Microsoft Edge will also have 365 Copilot Integration
Copilot is also coming to the Microsoft Edge browser. Microsoft said Copilot in Edge uses whatever website the user is currently visiting as context to complete tasks elsewhere — such as in Office documents, Outlook emails, and other places with Microsoft 365 Copilot reach. The Copilot will exist in the browser’s sidebar and will remain active as you browse.
“Microsoft 365 Copilot offers new capabilities that combine the power of large language models, Microsoft 365 apps, and your data in the Microsoft Graph—such as your calendar, emails, chats, documents, and more—to do things you’ve never been able to do before. For example: You can type natural language requests like “Tell my team how we updated the product strategy today,” and Microsoft 365 Copilot will generate a status update based on the morning’s meetings, emails and chat threads. In combination with Edge, Microsoft 365 Copilot becomes even more intuitive by following the context of what you’re looking at in the browser to provide better answers.”

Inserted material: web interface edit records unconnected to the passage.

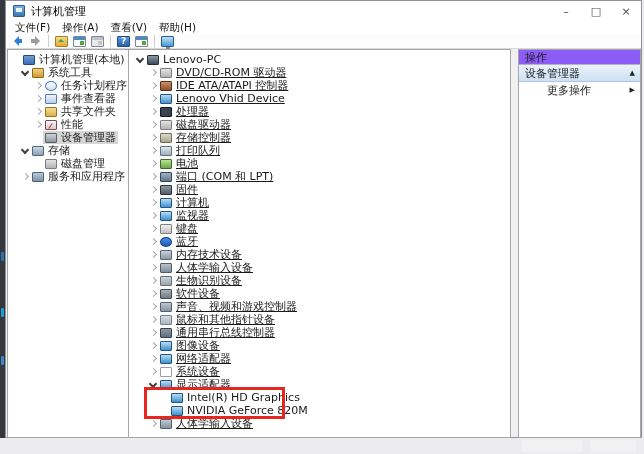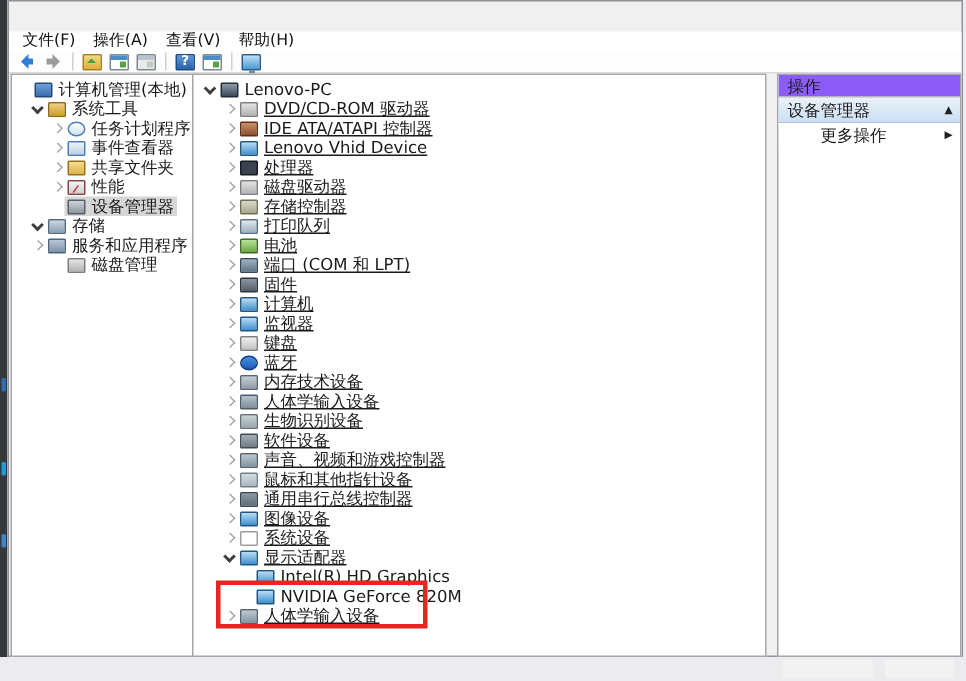--- a/index.html
+++ b/index.html
@@ -154,6 +154,15 @@
 
 <div class="window" data-name="computer-management-window">
 
+  <div class="titlebar" data-name="titlebar">
+    <span class="app-icon" data-name="computer-management-app-icon"></span>
+    <span class="title-text" data-name="window-title">计算机管理</span>
+    <span class="win-controls" data-name="window-controls">
+      <span class="wbtn" data-name="minimize-button">–</span>
+      <span class="wbtn" data-name="maximize-button">□</span>
+      <span class="wbtn" data-name="close-button">×</span>
+    </span>
+  </div>
 
   <div class="menubar" data-name="menu-bar">
     <span class="menu-item" data-name="menu-file">文件(F)</span>

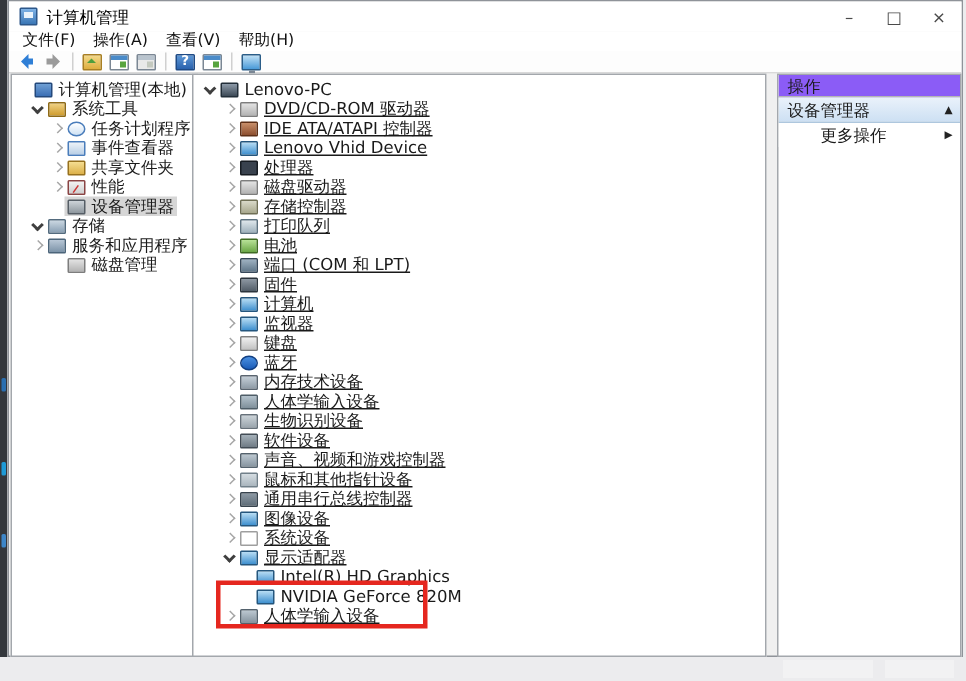--- a/index.html
+++ b/index.html
@@ -259,18 +259,18 @@
             <span class="tlabel" data-name="tree-item-label">存储</span>
           </span>
         </div>
+        <div class="trow lvl2" data-name="tree-item">
+          <span class="chev none" data-name="chevron-placeholder"></span>
+          <span class="item-body">
+            <span class="ticon" data-name="disk-management-icon"></span>
+            <span class="tlabel" data-name="tree-item-label">磁盘管理</span>
+          </span>
+        </div>
         <div class="trow lvl1" data-name="tree-item">
           <span class="chev collapsed" data-name="chevron-collapsed-icon"></span>
           <span class="item-body">
             <span class="ticon" data-name="services-icon"></span>
             <span class="tlabel" data-name="tree-item-label">服务和应用程序</span>
-          </span>
-        </div>
-        <div class="trow lvl2" data-name="tree-item">
-          <span class="chev none" data-name="chevron-placeholder"></span>
-          <span class="item-body">
-            <span class="ticon" data-name="disk-management-icon"></span>
-            <span class="tlabel" data-name="tree-item-label">磁盘管理</span>
           </span>
         </div>
       </div>

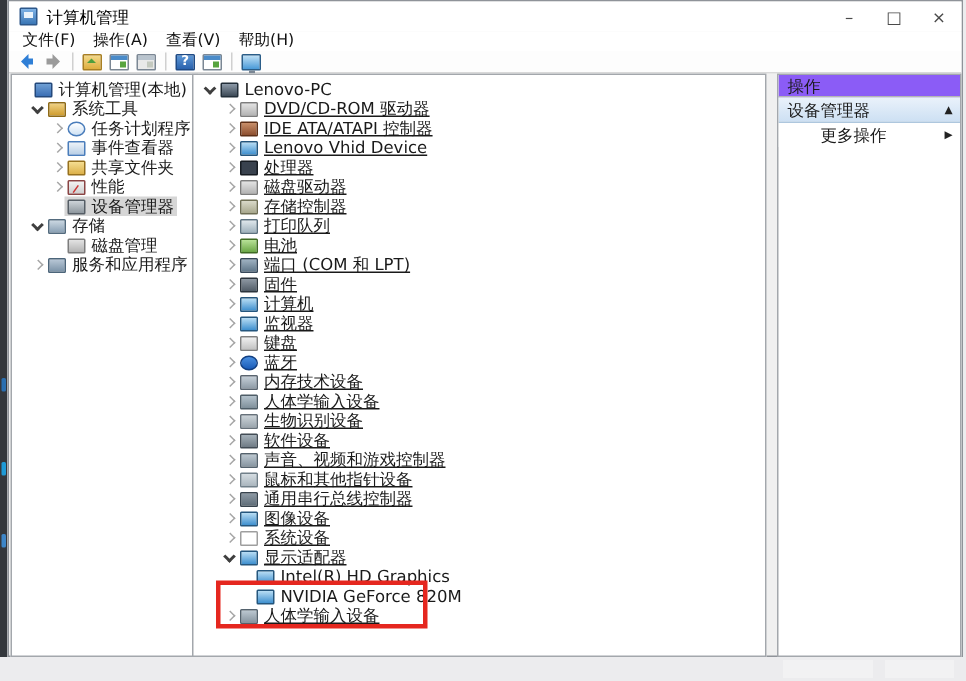--- a/index.html
+++ b/index.html
@@ -442,6 +442,13 @@
         <div class="trow lvl1" data-name="tree-item">
           <span class="chev collapsed" data-name="chevron-collapsed-icon"></span>
           <span class="item-body">
+            <span class="ticon" data-name="network-adapter-icon"></span>
+            <span class="tlabel" data-name="tree-item-label">网络适配器</span>
+          </span>
+        </div>
+        <div class="trow lvl1" data-name="tree-item">
+          <span class="chev collapsed" data-name="chevron-collapsed-icon"></span>
+          <span class="item-body">
             <span class="ticon" data-name="system-devices-icon"></span>
             <span class="tlabel" data-name="tree-item-label">系统设备</span>
           </span>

Lindsay Kubasik, Microsoft Group Product Manager for Edge Enterprise
Microsoft Fabric
Microsoft Fabric is a unified platform for analytics that includes data engineering, data integration, data warehousing, data science, real-time analytics, applied observability and business intelligence, all connected to a single data repository called OneLake.
It enables customers of all technical levels to experience capabilities in a single, unified experience. It is infused with Azure OpenAI Service at every layer to help customers unlock the full potential of their data, enabling developers to leverage the power of generative AI to find insights in their data.
With Copilot in Microsoft Fabric in every data experience, customers can use conversational language to create dataflows and data pipelines, generate code and entire functions, build machine learning models or visualize results. Customers can even create their own conversational language experiences that combine Azure OpenAI Service models and their data and publish them as plugins.
Windows Copilot will be available for testing publicly in June before rolling it out more broadly to existing Windows 11 users.